Regulations and Billing
Of course, with new innovative solutions, comes new challenges. The healthcare system in Canada, for example, is still in the early adoption stage. The rules here in Canada generally require that patients be in a telehealth certified facility in order to conference with their physician. This is often more convenient for the patients who could be saving hours of driving by attending a certified facility closer to their home. But what about patients with conditions that make simple tasks difficult like just leaving the house? Distance aside – when telehealth is being used for remote monitoring, patients like the aforementioned are enabled to self-manage their condition from home. This can help them update their physician and care team on their conditions without needing a face-to-face interaction.

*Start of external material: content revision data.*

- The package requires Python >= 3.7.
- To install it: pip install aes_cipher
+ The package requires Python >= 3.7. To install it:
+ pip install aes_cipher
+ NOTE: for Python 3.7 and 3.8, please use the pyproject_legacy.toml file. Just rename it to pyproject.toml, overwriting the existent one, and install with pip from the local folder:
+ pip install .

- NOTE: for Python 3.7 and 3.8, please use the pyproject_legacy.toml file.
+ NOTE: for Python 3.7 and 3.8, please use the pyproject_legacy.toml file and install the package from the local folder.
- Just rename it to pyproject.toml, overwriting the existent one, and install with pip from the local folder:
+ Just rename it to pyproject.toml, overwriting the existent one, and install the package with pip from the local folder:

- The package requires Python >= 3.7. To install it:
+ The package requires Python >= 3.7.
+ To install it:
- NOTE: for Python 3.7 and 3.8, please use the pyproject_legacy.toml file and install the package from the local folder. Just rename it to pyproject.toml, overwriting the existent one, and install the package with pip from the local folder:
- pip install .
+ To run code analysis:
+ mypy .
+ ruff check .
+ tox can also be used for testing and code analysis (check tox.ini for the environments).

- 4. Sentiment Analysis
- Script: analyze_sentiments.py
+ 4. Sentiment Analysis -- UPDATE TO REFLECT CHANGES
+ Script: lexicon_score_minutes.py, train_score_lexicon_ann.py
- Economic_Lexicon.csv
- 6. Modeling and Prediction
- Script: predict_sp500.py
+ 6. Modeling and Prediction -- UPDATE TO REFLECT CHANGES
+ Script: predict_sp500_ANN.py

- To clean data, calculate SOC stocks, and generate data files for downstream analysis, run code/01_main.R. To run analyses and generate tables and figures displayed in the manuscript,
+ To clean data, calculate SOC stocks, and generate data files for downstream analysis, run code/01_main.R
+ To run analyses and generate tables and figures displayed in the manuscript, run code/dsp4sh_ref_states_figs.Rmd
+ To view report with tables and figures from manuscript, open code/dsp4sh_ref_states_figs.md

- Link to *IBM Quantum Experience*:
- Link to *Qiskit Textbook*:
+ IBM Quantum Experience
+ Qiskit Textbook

As effective as remote monitoring is, Canadian physicians may find themselves restricted when it comes to billing. Telehealth rules vary from province to province. This means in some provinces, a physician may be able to bill for time spent monitoring their patients’ condition through telehealth. In other provinces though, there are no telehealth billing codes at all.
The situation is similar in the US, but is actually further advanced than in Canada. Their rules for delivering care via telehealth are also different – depending on what State the patient is in and what insurance coverage they have. Medicare, the federal insurance covering just under 60 million Americans, invested a total of $17.6 million towards telehealth in 2015. As of 2017, the Centers for Medicare and Medicaid Services has introduced two new billing codes for remote patient management. These new codes allow for physicians and care providers to submit billing for the time spent on collecting and interpreting data (ex. glucose or blood pressure monitoring) remotely, meaning that the care provider has the ability to be paid for the time they spend monitoring and analyzing a patient’s condition and health indicators – regardless of where the patient is.
More people than ever are choosing to monitor their health themselves. 29% of Americans say that they’re currently tracking their health with an app or device. America’s mobile apps and the regulations around them have helped to quickly advanced the way patients and organizations use these technologies Kaiser Permanente in Northern California for example, now have 50% of their patient appointments being done virtually. Many Americans are insured under their employer’s health insurance. Just five years ago, only 7% of employer insurance plans were covering telehealth solutions. Now, 96% of private insurance companies are treating telehealth like a typical doctor’s visit. Insurers in the States seem to be adopting new care delivery technologies very quickly, and are seeing the differences it is making.
Although Canada has been slower to adapt, there are definitely signs of progress. Provinces like British Columbia have acknowledged the impact connecting the entire circle of care on one platform can have on the quality of a patient’s care. In recent years, British Columbia’s provincial medical services plan (MSP) has begun to insure some digital health services. A patient is now able to use certain software to videoconference with their physician, review their symptoms, and have physicians renew prescriptions – all covered under the MSP health insurance.
However, there are still only select provinces that cover payment to care providers for telehealth services and when they are covered, there are fairly restrictive guidelines the patient and physician must follow. With technology constantly evolving and the efficiencies being realized via digital health, it’s more important than ever to take steps to ensure we make Canadian telehealth service delivery as (or more!) accessible as it is in the United States.